Linear Regression for Climate Change Analysis Using VBA in Excel: An End-to-End Automation Guide
This article shows how to automate linear regression in Excel using VBA to analyze the relationship between greenhouse gas concentrations and climate indicators, enabling effective and reproducible climate change analysis for research and policy-making.
1. Introduction
Climate change presents one of the greatest challenges of our era. Effective responses rely on our ability to extract meaningful insights from environmental data—identifying trends, quantifying relationships, and forecasting future changes. Among the statistical methods at the heart of this work, linear regression stands out for its simplicity, transparency, and power in quantifying how one variable affects another. In climate science, it is commonly used to relate atmospheric greenhouse gas concentrations to temperature anomalies, sea level rise, and other climate indicators.

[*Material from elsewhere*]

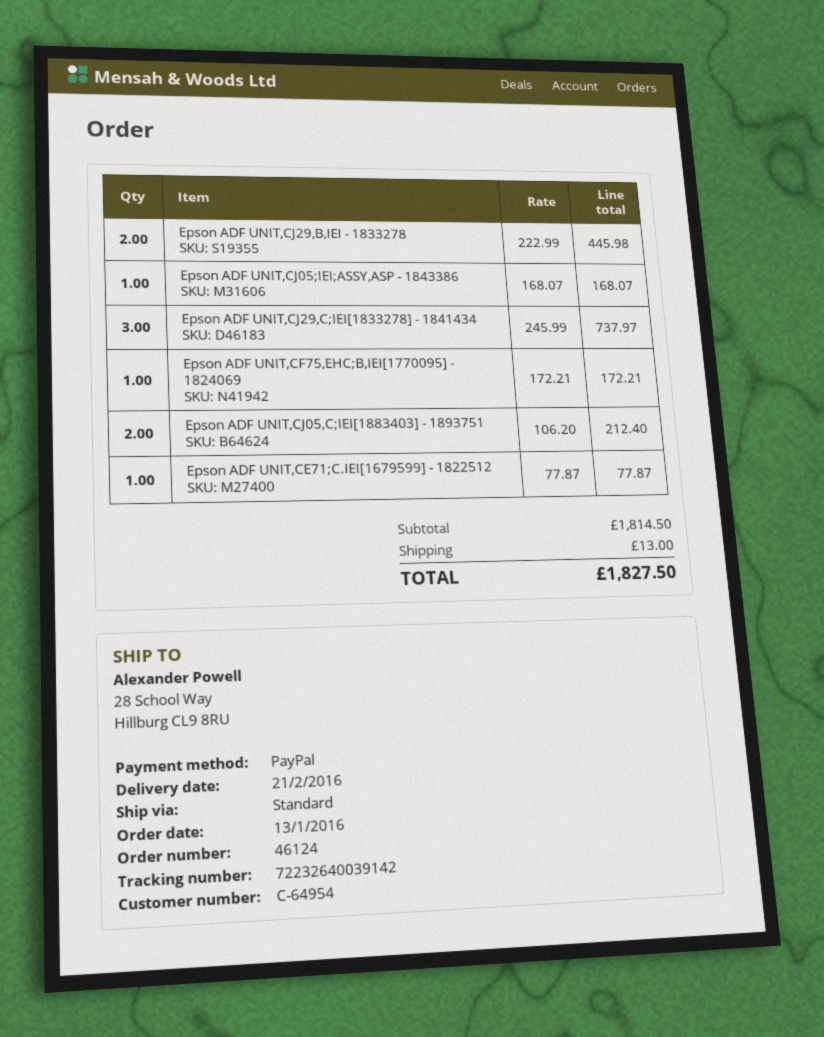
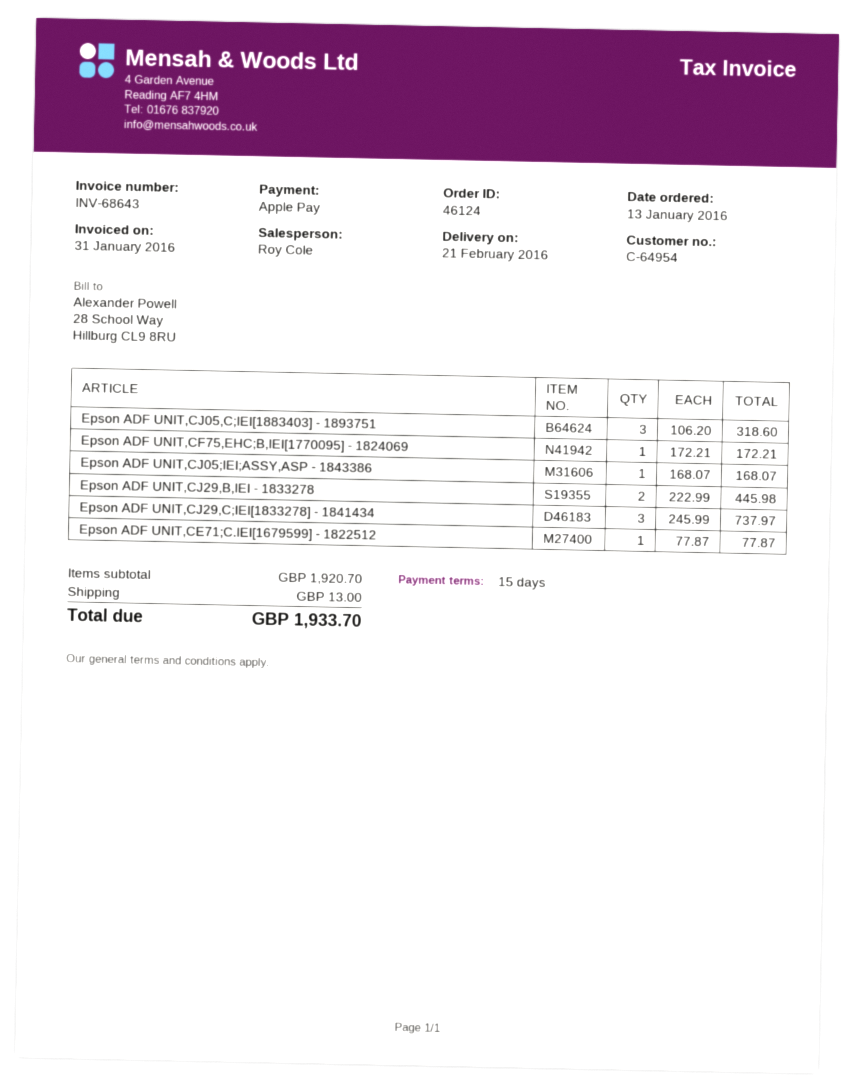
payment method: PayPal -> Apple Pay
Epson ADF UNIT,CJ05,C;IEI[1883403] - 1893751: 2 x 106.20 = 212.40 -> 3 x 106.20 = 318.60
subtotal: 1814.50 -> 1920.70
total: 1827.50 -> 1933.70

While tools like R and Python are increasingly used for advanced analysis, Microsoft Excel remains a mainstay for many researchers, consultants, and policy analysts due to its accessibility and familiar interface. But to move beyond manual calculations, automating analytical workflows is essential for speed, accuracy, and reproducibility—especially as datasets grow. That’s where Visual Basic for Applications (VBA), Excel’s built-in programming language, comes into play.
In this comprehensive guide, we’ll show you step by step how to automate linear regression in Excel using VBA for climate change analysis. We’ll cover data structuring, macro coding, result interpretation, visualisation, and best practices. Our focus will be on the relationship between atmospheric CO₂ concentrations and global temperature anomalies—a foundational link in climate science.